[Problem description]: Only one stretch of the records below is wanted: the lines from the one holding "-75,7 +75,7 @@" through the one holding "width:26px; display:flex; align-items:center;". Return it exactly, both ends included.

[Data shown]:
▼▼▼
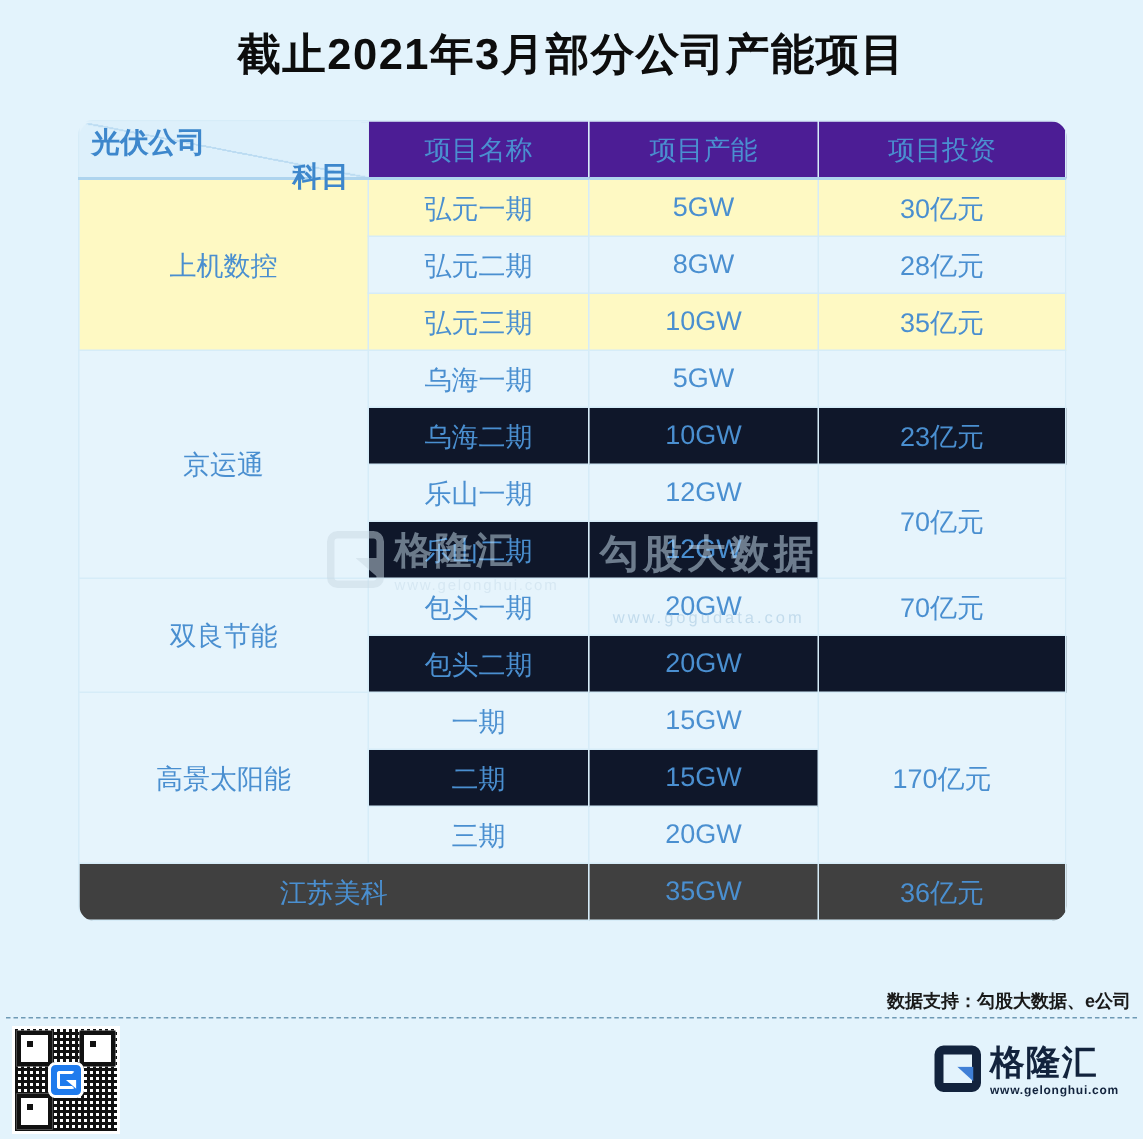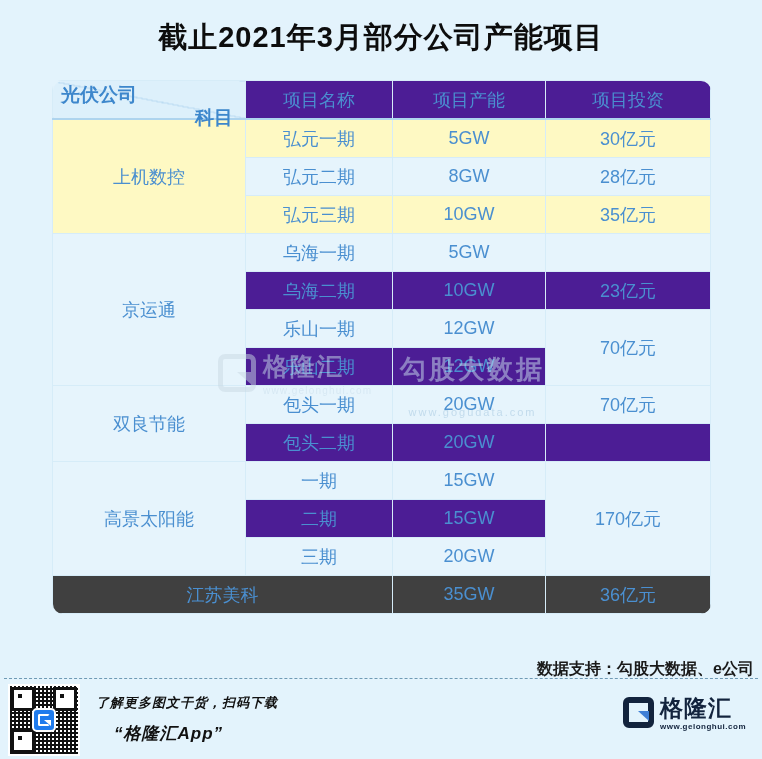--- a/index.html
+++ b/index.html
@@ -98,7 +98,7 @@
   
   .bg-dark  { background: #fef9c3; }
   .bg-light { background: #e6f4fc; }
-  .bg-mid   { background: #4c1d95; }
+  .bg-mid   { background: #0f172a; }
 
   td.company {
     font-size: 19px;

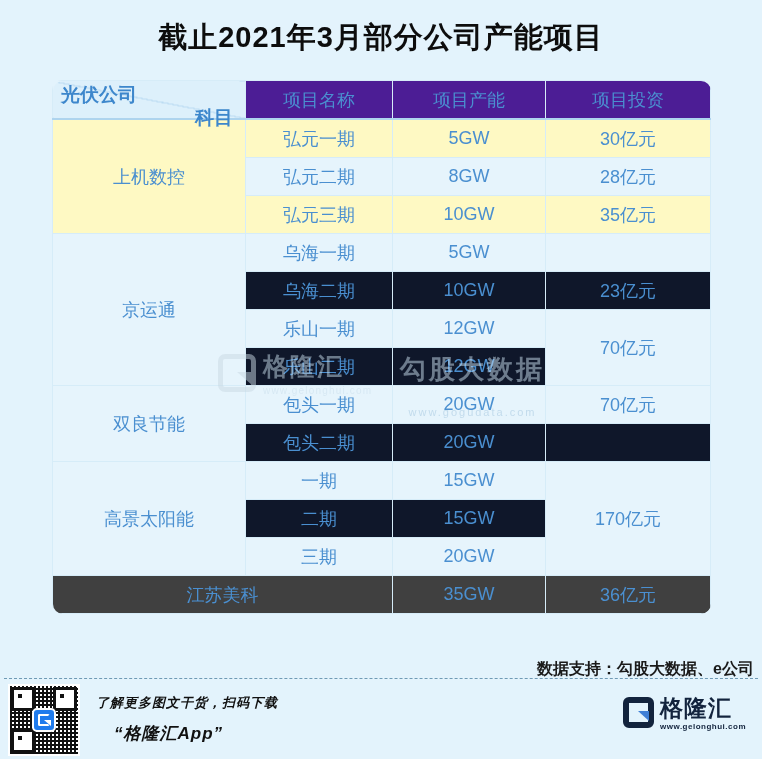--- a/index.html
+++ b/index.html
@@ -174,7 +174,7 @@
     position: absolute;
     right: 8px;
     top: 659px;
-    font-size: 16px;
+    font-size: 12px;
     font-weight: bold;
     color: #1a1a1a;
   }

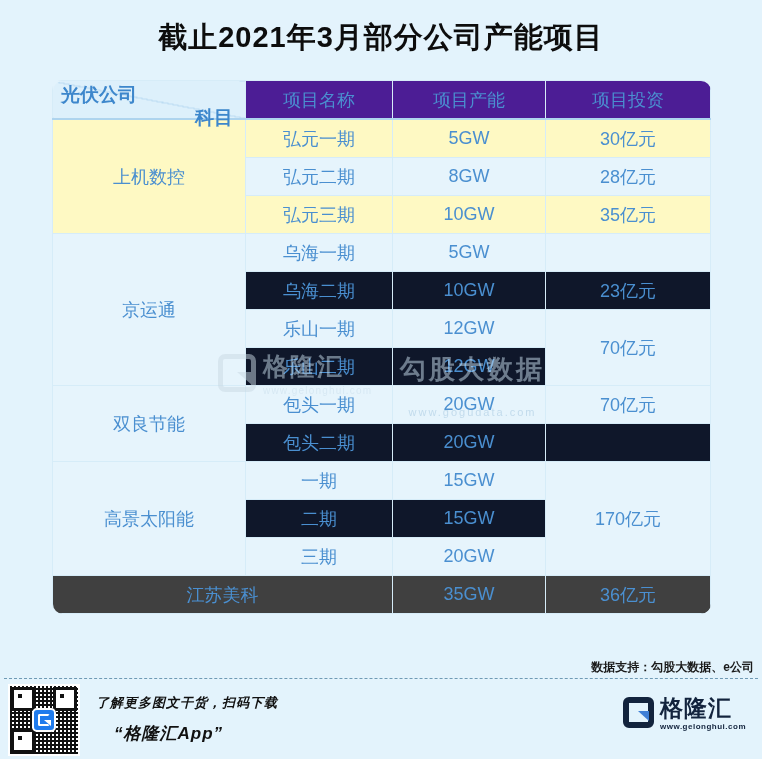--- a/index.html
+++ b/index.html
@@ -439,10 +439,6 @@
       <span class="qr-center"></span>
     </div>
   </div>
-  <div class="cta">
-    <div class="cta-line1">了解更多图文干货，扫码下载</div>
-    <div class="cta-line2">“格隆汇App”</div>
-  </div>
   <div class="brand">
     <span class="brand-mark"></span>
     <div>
▲▲▲
▼▼▼
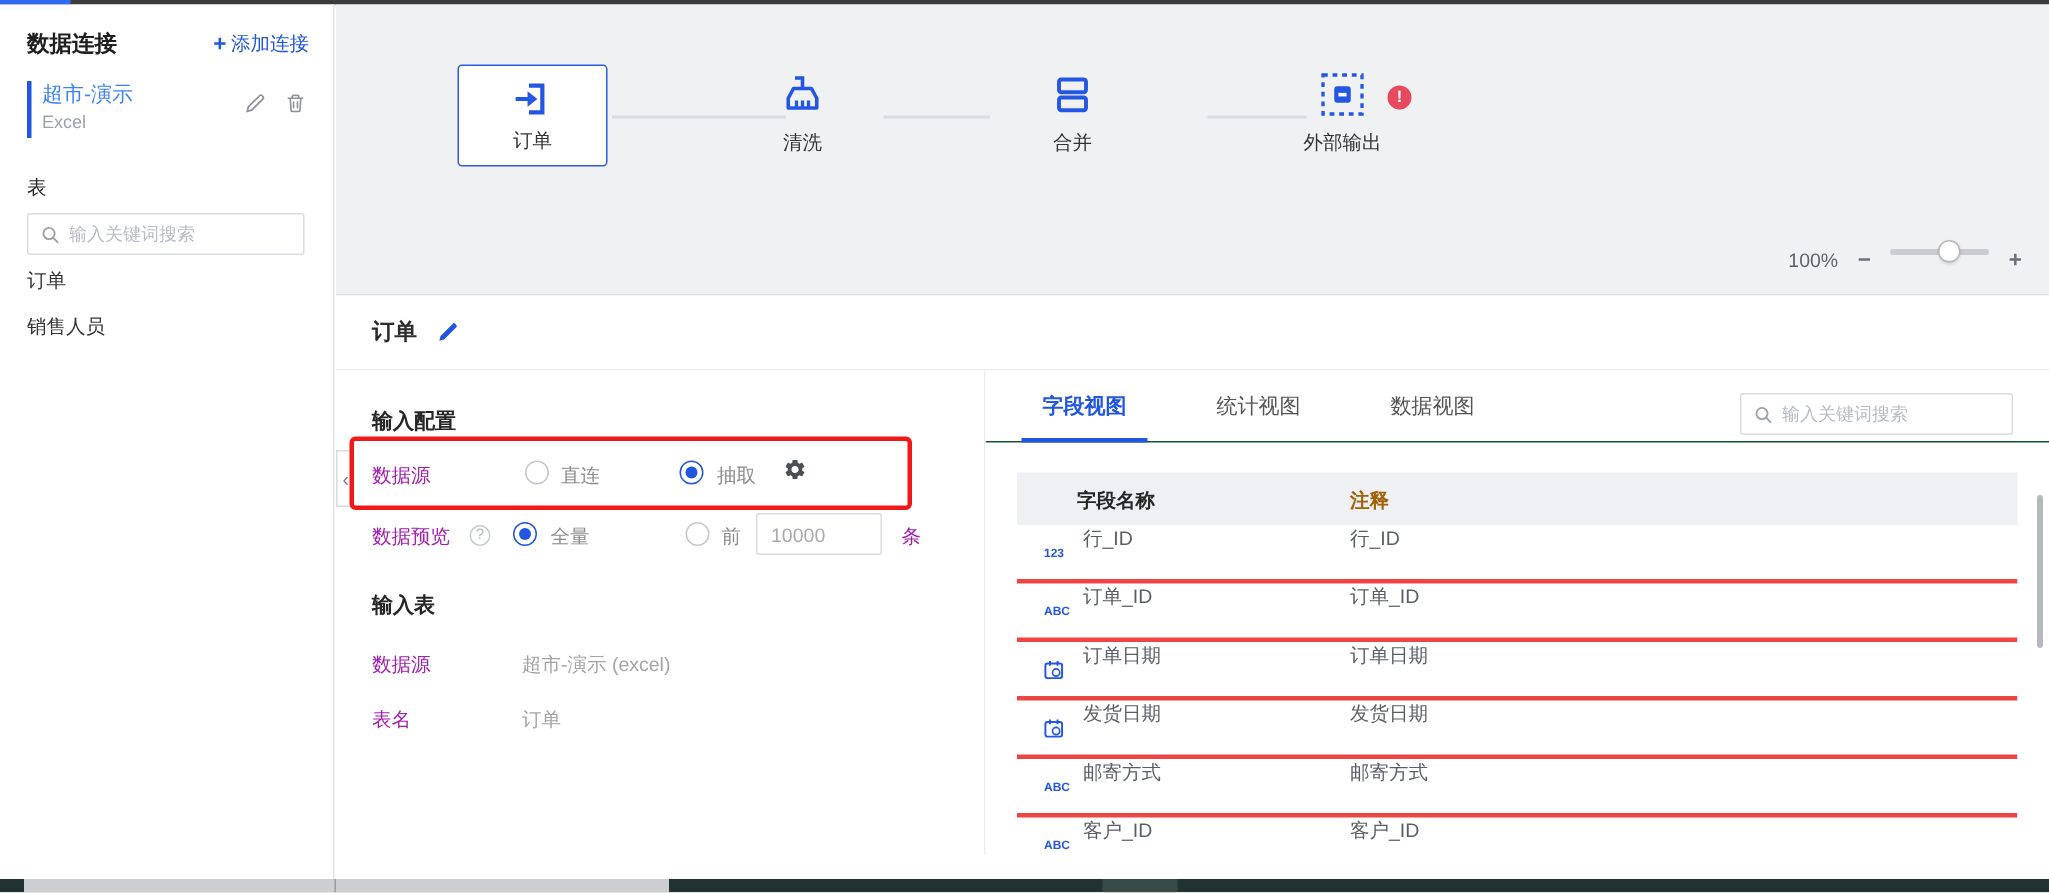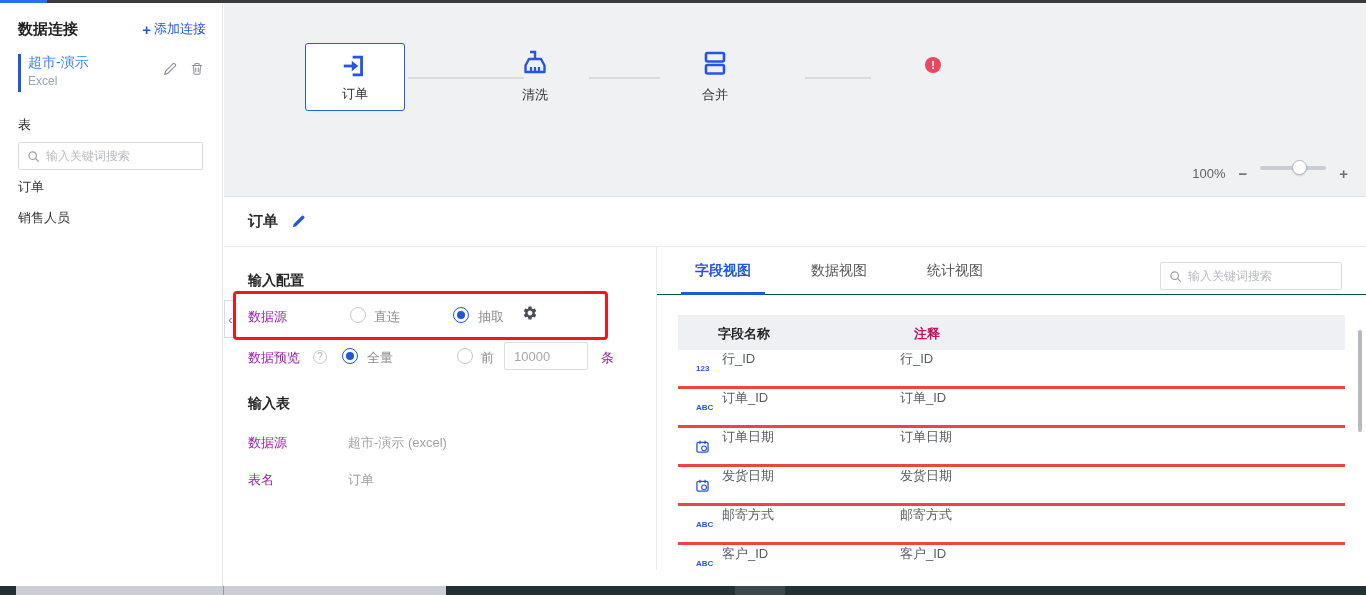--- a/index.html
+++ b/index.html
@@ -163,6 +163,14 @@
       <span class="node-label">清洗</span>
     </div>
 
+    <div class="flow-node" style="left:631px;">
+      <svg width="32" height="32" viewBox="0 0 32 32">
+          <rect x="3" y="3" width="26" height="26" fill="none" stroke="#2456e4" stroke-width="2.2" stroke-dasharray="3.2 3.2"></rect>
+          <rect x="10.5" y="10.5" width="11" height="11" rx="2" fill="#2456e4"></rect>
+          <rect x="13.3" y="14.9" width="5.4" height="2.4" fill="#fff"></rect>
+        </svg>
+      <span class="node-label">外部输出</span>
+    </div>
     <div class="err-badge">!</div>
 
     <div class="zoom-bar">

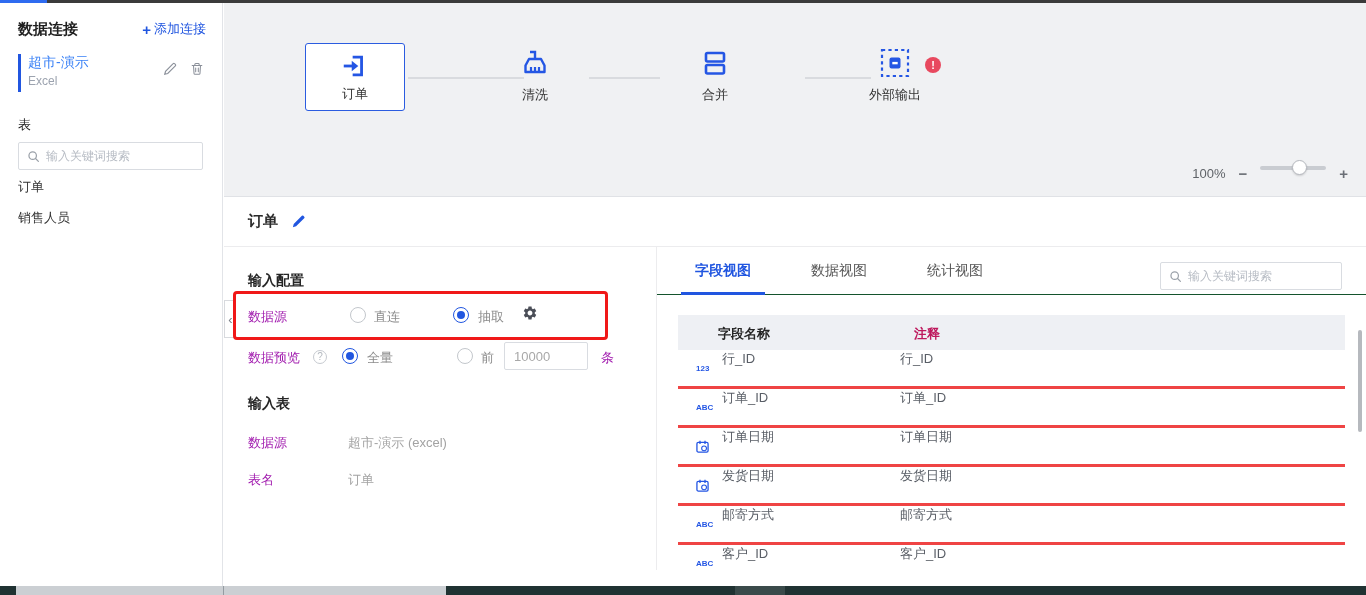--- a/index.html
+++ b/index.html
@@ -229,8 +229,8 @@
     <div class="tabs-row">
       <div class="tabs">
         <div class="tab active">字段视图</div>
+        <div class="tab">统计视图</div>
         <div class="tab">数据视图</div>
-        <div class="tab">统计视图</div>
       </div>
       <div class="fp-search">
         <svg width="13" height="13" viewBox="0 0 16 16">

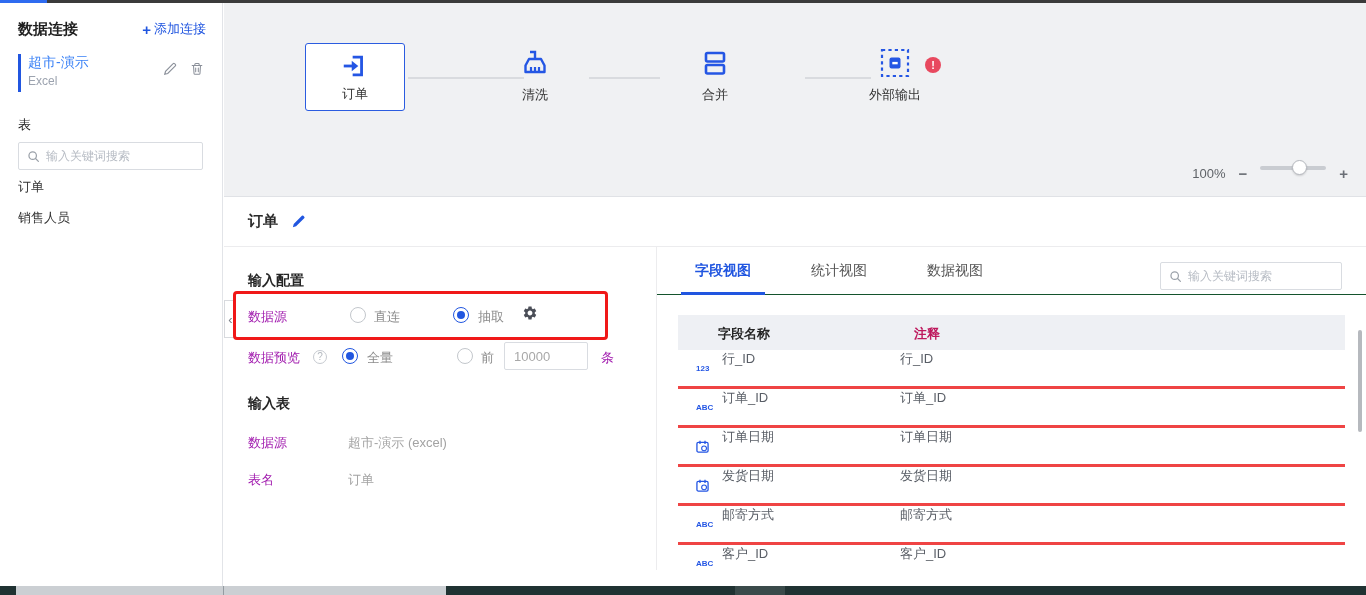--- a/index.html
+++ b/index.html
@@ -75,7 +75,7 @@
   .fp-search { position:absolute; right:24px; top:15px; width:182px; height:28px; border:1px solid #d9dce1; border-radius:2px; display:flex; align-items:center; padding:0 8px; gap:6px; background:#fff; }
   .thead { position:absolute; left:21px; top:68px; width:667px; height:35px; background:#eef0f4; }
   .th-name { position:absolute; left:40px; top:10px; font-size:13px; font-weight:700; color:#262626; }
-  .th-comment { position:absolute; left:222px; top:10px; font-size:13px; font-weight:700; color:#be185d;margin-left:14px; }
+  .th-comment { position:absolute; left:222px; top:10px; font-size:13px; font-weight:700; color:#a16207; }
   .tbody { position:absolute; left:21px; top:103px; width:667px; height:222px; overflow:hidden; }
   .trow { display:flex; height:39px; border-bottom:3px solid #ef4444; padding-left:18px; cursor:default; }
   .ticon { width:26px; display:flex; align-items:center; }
▲▲▲
[Expected answer]:
@@ -75,7 +75,7 @@
   .fp-search { position:absolute; right:24px; top:15px; width:182px; height:28px; border:1px solid #d9dce1; border-radius:2px; display:flex; align-items:center; padding:0 8px; gap:6px; background:#fff; }
   .thead { position:absolute; left:21px; top:68px; width:667px; height:35px; background:#eef0f4; }
   .th-name { position:absolute; left:40px; top:10px; font-size:13px; font-weight:700; color:#262626; }
-  .th-comment { position:absolute; left:222px; top:10px; font-size:13px; font-weight:700; color:#be185d;margin-left:14px; }
+  .th-comment { position:absolute; left:222px; top:10px; font-size:13px; font-weight:700; color:#a16207; }
   .tbody { position:absolute; left:21px; top:103px; width:667px; height:222px; overflow:hidden; }
   .trow { display:flex; height:39px; border-bottom:3px solid #ef4444; padding-left:18px; cursor:default; }
   .ticon { width:26px; display:flex; align-items:center; }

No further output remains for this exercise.